Der ADAC erneuert seine Forderung an das Bundeskartellamt, die aktuellen Kraftstoffpreise intensiv zu prüfen. Der Automobilclub berichtet, dass die Preise für Diesel und Super E10 im Juli deutlich gestiegen sind, obwohl die Rohölpreise zuletzt merklich nachließen. Diese Entwicklung sei bislang nicht an den Tankstellen spürbar. Schon am Montag hatte der ADAC in seiner monatlichen Kraftstoffpreisanalyse auf diese Ungleichheit hingewiesen.

Laut ADAC erhöhten sich die Dieselpreise im Juli um bis zu 27,9 Cent pro Liter, während Super E10 um bis zu 15,2 Cent teurer wurde. Im Monatsdurchschnitt lag Super E10 bei knapp 2,10 Euro pro Liter und damit nur leicht unter dem Rekordwert vom April 2026. Auch Diesel blieb mit durchschnittlich rund 2,10 Euro pro Liter auf einem hohen Niveau.

Der ADAC betont, dass der Rohölpreis am 23. Juli kurzzeitig wieder über 100 US-Dollar je Barrel stieg, zum Monatsende jedoch deutlich unter 90 US-Dollar fiel. Trotzdem hätten die Spritpreise nicht entsprechend reagiert oder seien sogar weiter angestiegen. Diesen Umstand müsse das Bundeskartellamt untersuchen, insbesondere die Raffinerie- und Großhandelspreise, so der Automobilclub.

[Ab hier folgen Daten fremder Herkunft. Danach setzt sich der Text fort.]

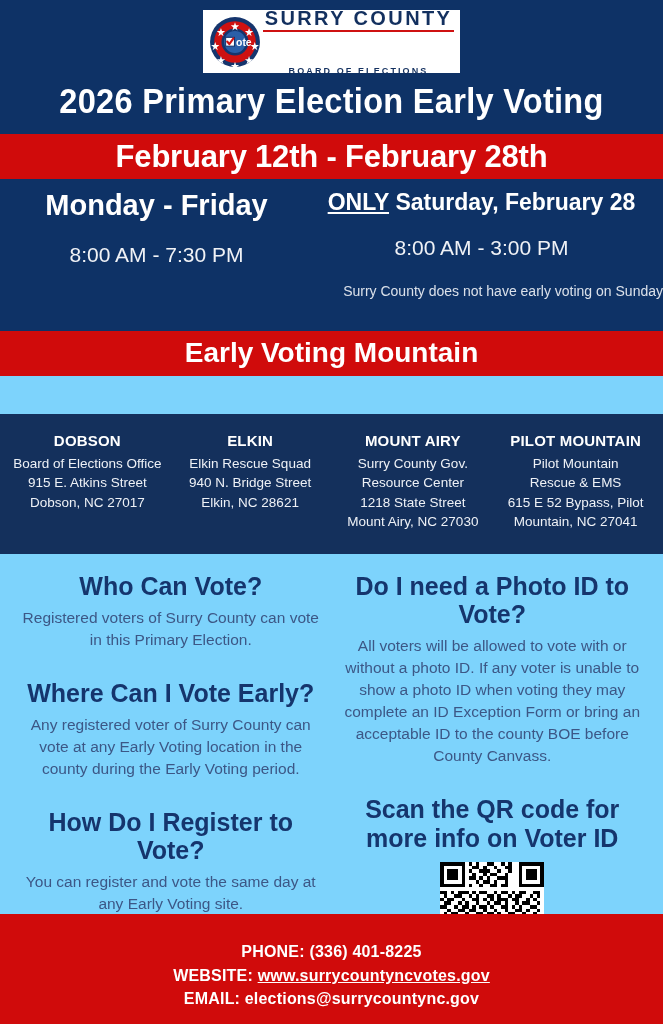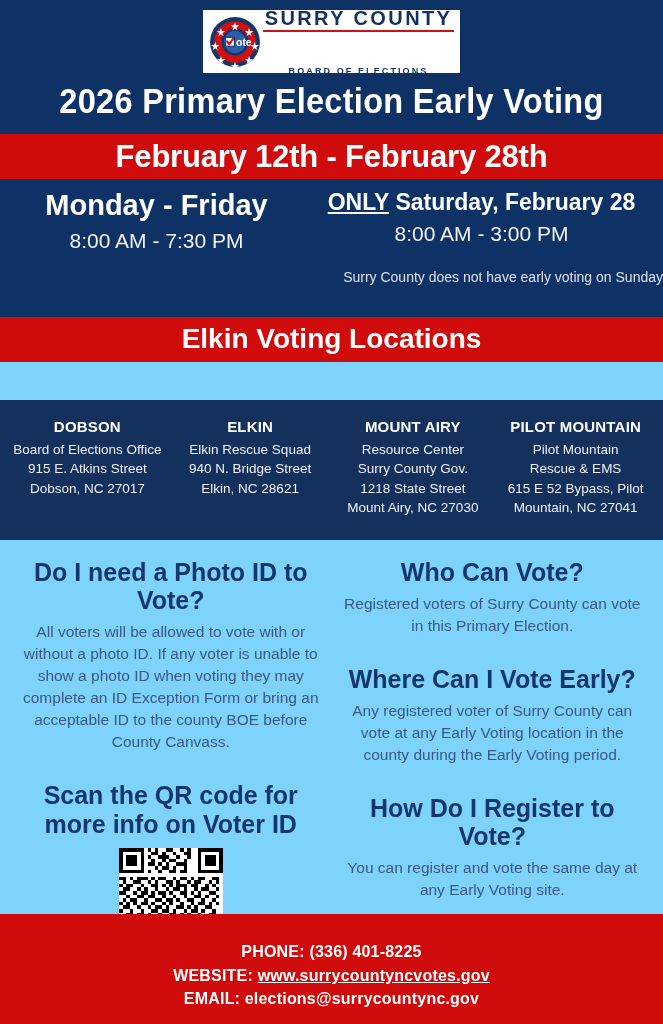"8:00 AM - 7:30 PM" .hours-time { margin-top: 5px -> 19px }
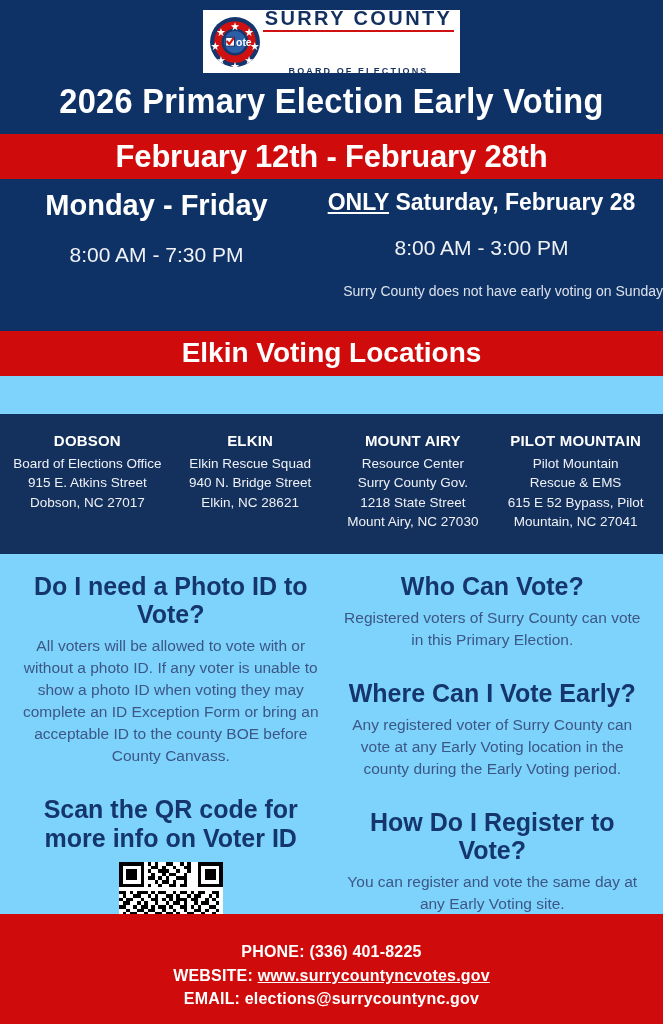"Elkin Voting Locations" span { text: Elkin Voting Locations -> Early Voting Mountain }
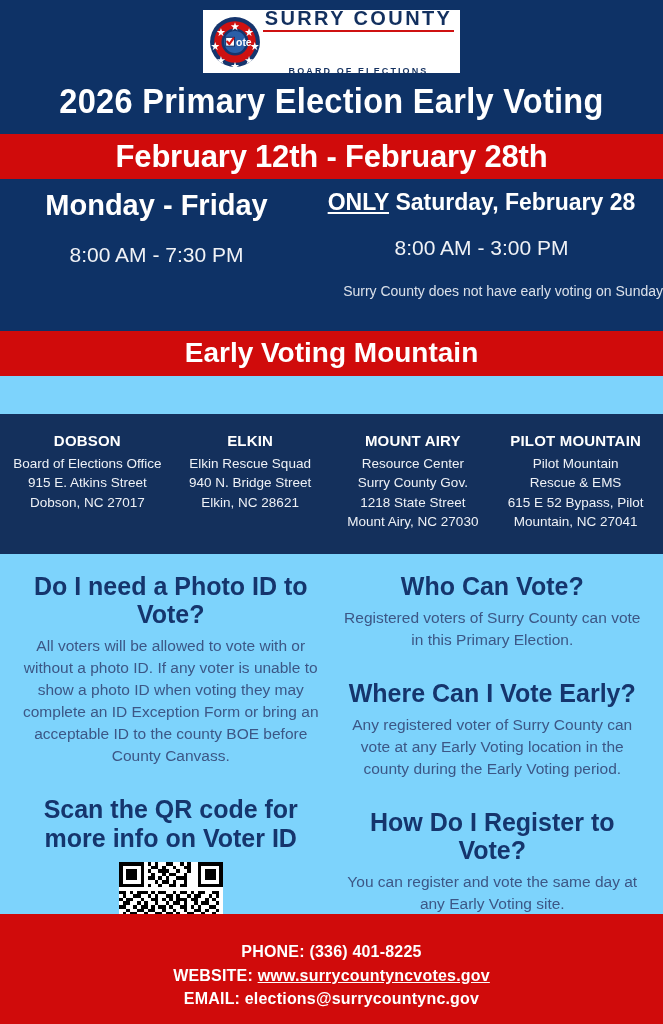"Resource Center" div.loc-line { order: before "Surry County Gov." -> after "Surry County Gov." }
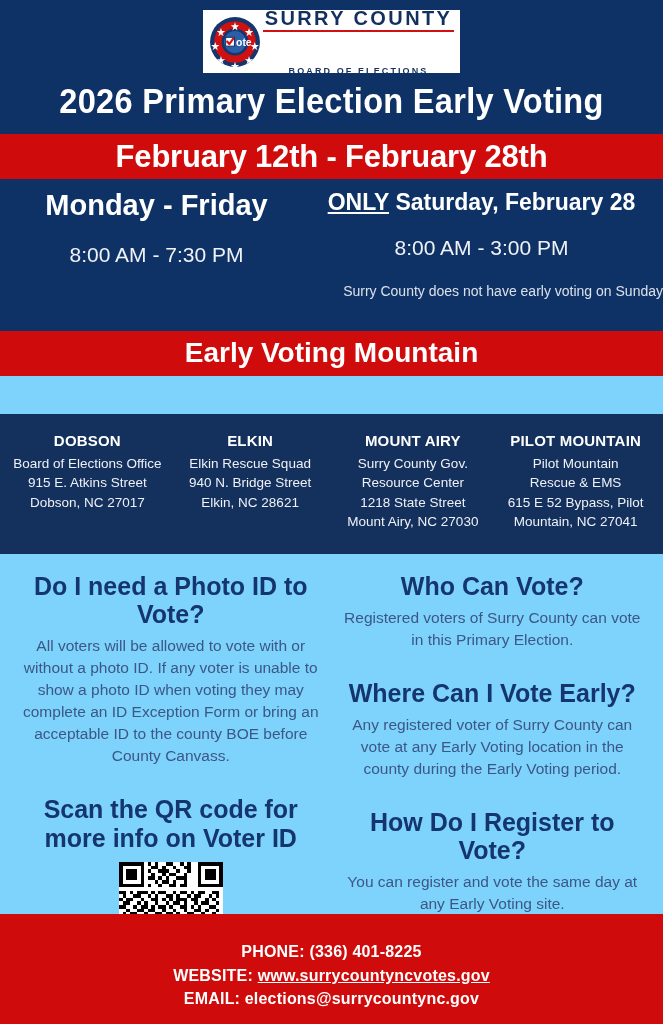"Do I need a Photo" div.faq-col { order: before "Who Can Vote?" -> after "Who Can Vote?" }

Zu den Preissteigerungen tragen verschiedene Faktoren bei: das Auslaufen des Tankrabatts, der anhaltende Iran-Krieg sowie die angespannte Situation auf den Energiemärkten.

Das Bundeskartellamt überwacht den Kraftstoffmarkt durch seine Markttransparenzstelle, die Preisdaten von rund 14.000 Tankstellen in Deutschland sammelt. Zurzeit laufen mehrere Verfahren zum Kraftstoffmarkt, einschließlich Untersuchungen gegen Raffineriebetreiber. Der ADAC empfiehlt Verbrauchern, über Tank-Apps wie „ADAC Drive” die Preise verschiedener Tankstellen zu vergleichen.